(Web document revisions)
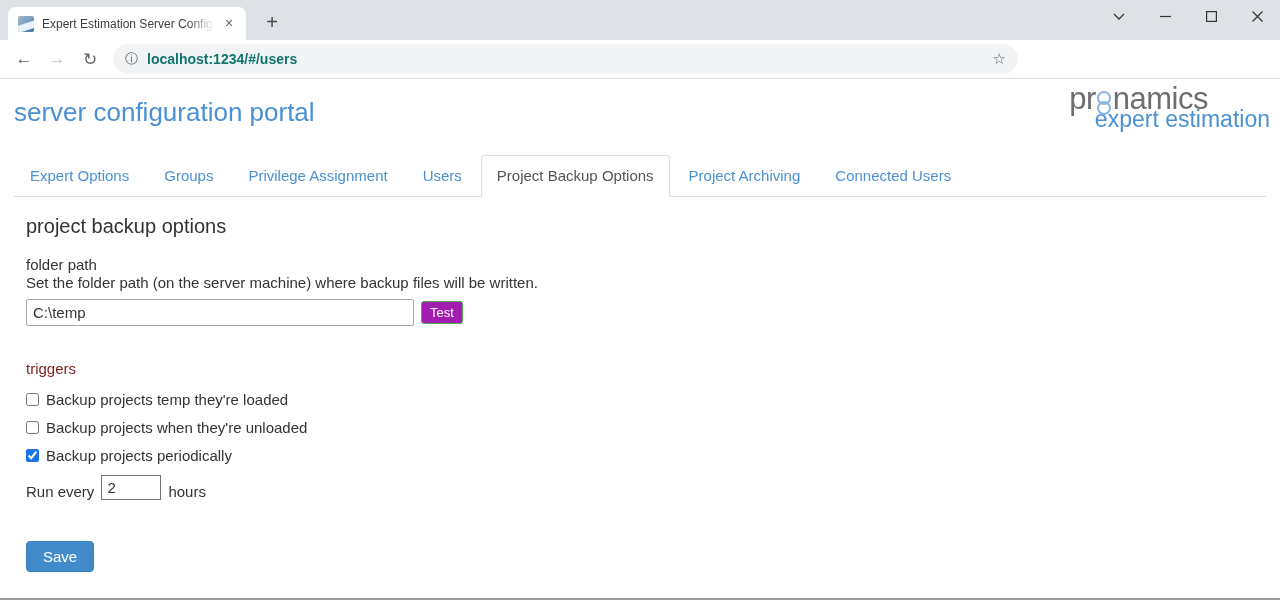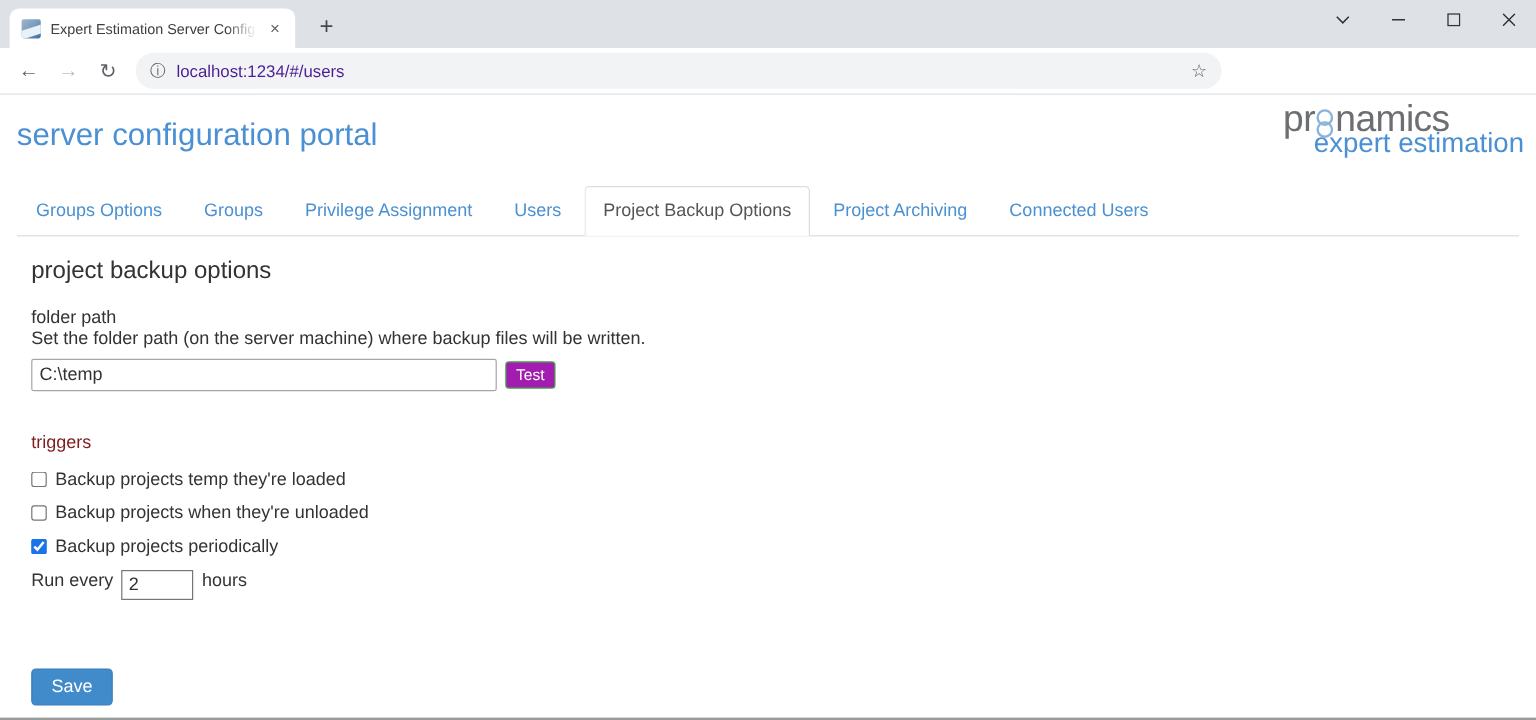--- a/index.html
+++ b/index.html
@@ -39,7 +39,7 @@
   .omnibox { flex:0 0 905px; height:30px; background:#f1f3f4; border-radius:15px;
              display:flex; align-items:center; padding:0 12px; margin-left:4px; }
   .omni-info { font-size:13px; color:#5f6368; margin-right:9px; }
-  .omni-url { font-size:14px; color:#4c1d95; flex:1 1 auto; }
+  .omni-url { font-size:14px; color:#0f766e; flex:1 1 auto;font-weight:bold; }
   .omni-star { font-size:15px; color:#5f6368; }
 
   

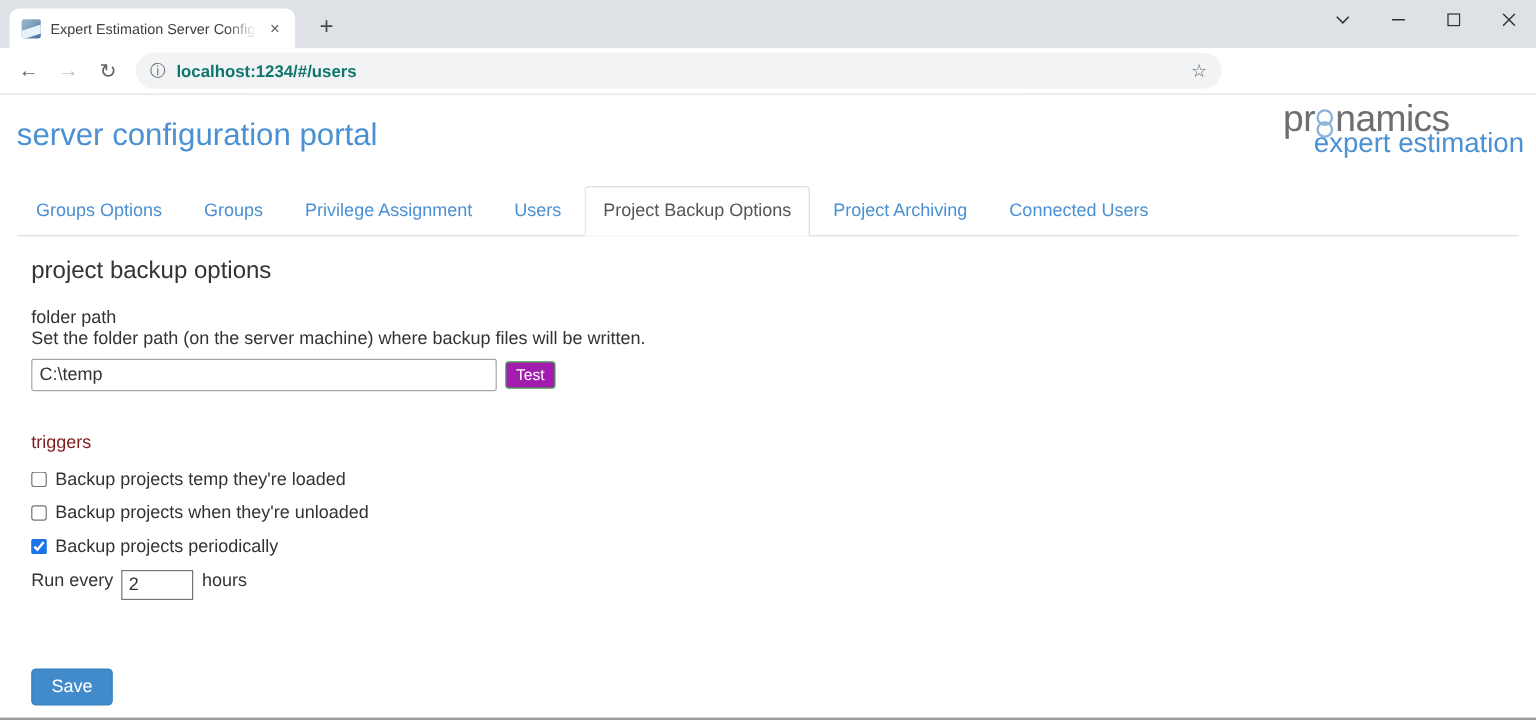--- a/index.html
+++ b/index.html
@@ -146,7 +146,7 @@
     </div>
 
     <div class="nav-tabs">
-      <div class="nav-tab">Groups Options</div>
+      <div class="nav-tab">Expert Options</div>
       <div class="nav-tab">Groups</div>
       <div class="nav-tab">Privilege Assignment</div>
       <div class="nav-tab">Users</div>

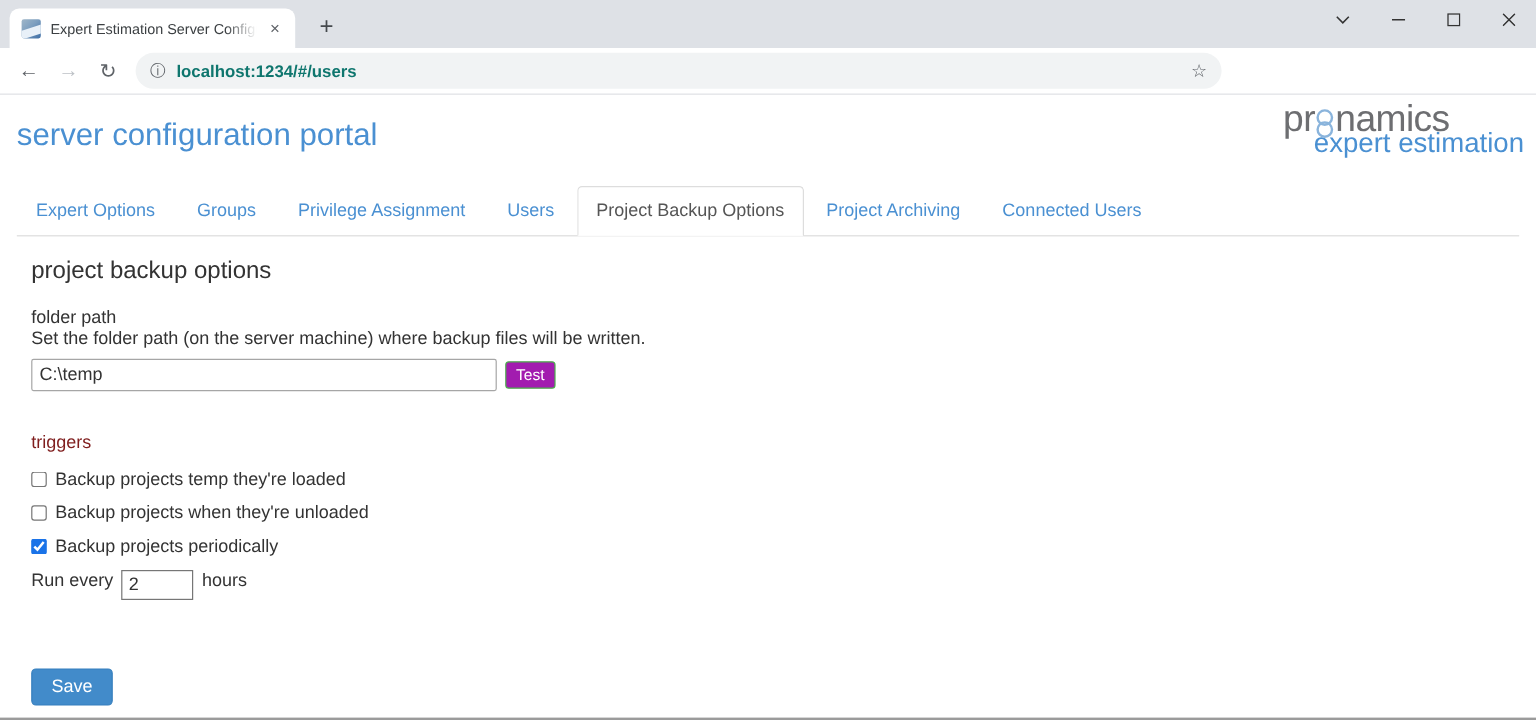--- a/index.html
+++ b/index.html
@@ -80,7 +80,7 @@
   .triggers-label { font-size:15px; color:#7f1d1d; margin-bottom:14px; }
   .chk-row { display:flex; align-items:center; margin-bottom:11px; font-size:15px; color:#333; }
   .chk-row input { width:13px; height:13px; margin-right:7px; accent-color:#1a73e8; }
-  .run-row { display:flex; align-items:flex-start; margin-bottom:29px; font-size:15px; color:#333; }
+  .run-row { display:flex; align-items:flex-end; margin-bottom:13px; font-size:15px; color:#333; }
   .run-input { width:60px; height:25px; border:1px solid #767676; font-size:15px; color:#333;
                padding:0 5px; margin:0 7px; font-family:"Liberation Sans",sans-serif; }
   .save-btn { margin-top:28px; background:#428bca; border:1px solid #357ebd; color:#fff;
* * *
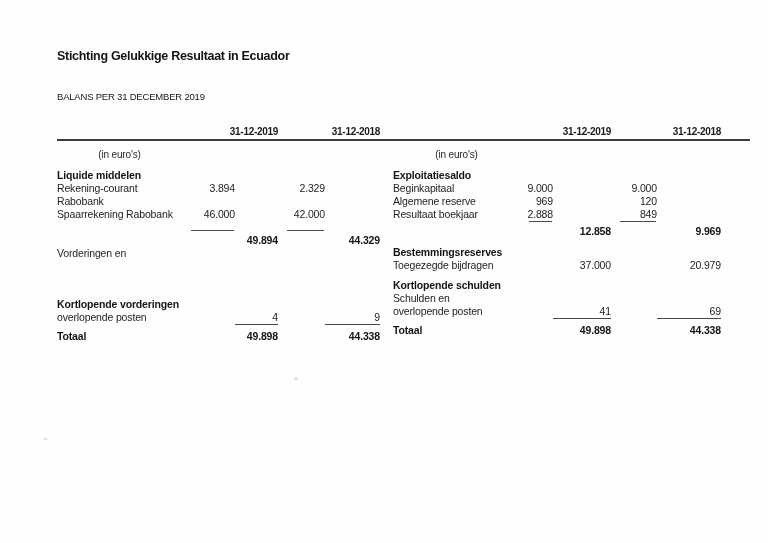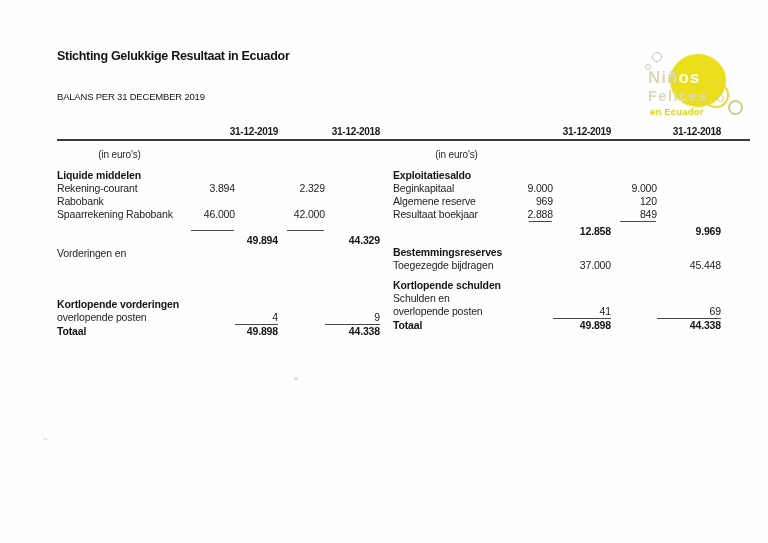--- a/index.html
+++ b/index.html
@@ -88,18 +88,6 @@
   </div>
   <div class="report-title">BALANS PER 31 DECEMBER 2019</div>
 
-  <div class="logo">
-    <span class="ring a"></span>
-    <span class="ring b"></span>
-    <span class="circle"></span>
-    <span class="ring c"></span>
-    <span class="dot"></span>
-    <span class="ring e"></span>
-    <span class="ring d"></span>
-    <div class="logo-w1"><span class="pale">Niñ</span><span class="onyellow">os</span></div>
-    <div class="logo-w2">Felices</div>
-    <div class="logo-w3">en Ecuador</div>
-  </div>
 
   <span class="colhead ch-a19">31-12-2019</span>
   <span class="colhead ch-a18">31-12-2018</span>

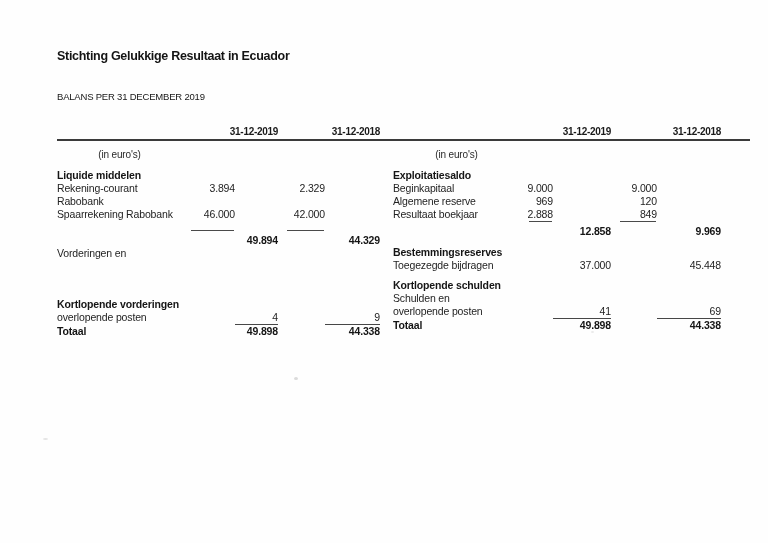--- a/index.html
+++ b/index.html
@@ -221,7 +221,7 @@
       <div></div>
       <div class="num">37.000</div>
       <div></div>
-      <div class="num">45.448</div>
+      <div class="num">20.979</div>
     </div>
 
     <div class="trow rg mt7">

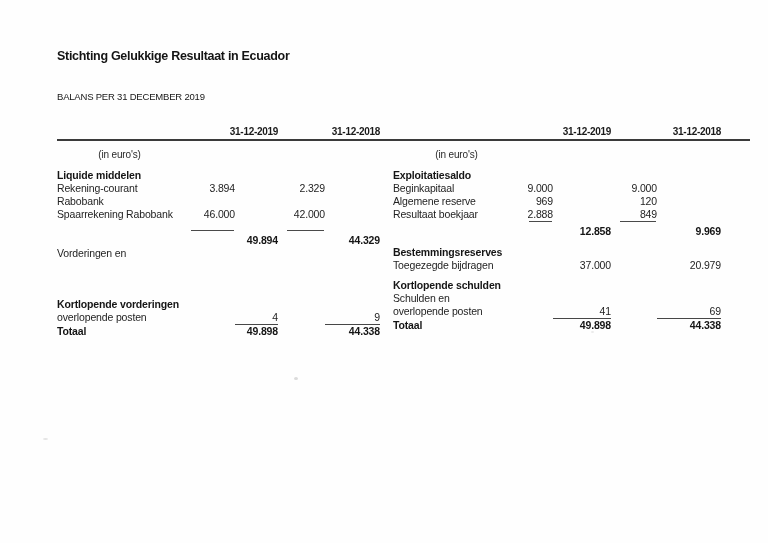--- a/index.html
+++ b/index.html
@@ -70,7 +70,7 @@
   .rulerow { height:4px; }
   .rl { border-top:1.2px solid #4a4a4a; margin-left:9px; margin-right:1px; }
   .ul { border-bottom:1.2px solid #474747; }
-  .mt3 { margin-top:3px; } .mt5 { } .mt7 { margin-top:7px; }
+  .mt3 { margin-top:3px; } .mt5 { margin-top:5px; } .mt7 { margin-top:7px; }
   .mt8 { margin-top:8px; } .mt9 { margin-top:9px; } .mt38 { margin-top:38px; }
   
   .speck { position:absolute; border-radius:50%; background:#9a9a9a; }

(Exercise instructions)
Within the data above, repeat exactly the lines from the one bearing "font-size:13px; color:#5f6368; margin-right:9px;" through the one bearing "width:13px; height:13px; margin-right:7px;". Include no pictures and nothing else.

(Task solution)
   .omni-info { font-size:13px; color:#5f6368; margin-right:9px; }
-  .omni-url { font-size:14px; color:#4c1d95; flex:1 1 auto; }
+  .omni-url { font-size:14px; color:#0f766e; flex:1 1 auto;font-weight:bold; }
   .omni-star { font-size:15px; color:#5f6368; }
 
   

--- a/index.html
+++ b/index.html
@@ -146,7 +146,7 @@
     </div>
 
     <div class="nav-tabs">
-      <div class="nav-tab">Groups Options</div>
+      <div class="nav-tab">Expert Options</div>
       <div class="nav-tab">Groups</div>
       <div class="nav-tab">Privilege Assignment</div>
       <div class="nav-tab">Users</div>

--- a/index.html
+++ b/index.html
@@ -80,7 +80,7 @@
   .triggers-label { font-size:15px; color:#7f1d1d; margin-bottom:14px; }
   .chk-row { display:flex; align-items:center; margin-bottom:11px; font-size:15px; color:#333; }
   .chk-row input { width:13px; height:13px; margin-right:7px; accent-color:#1a73e8; }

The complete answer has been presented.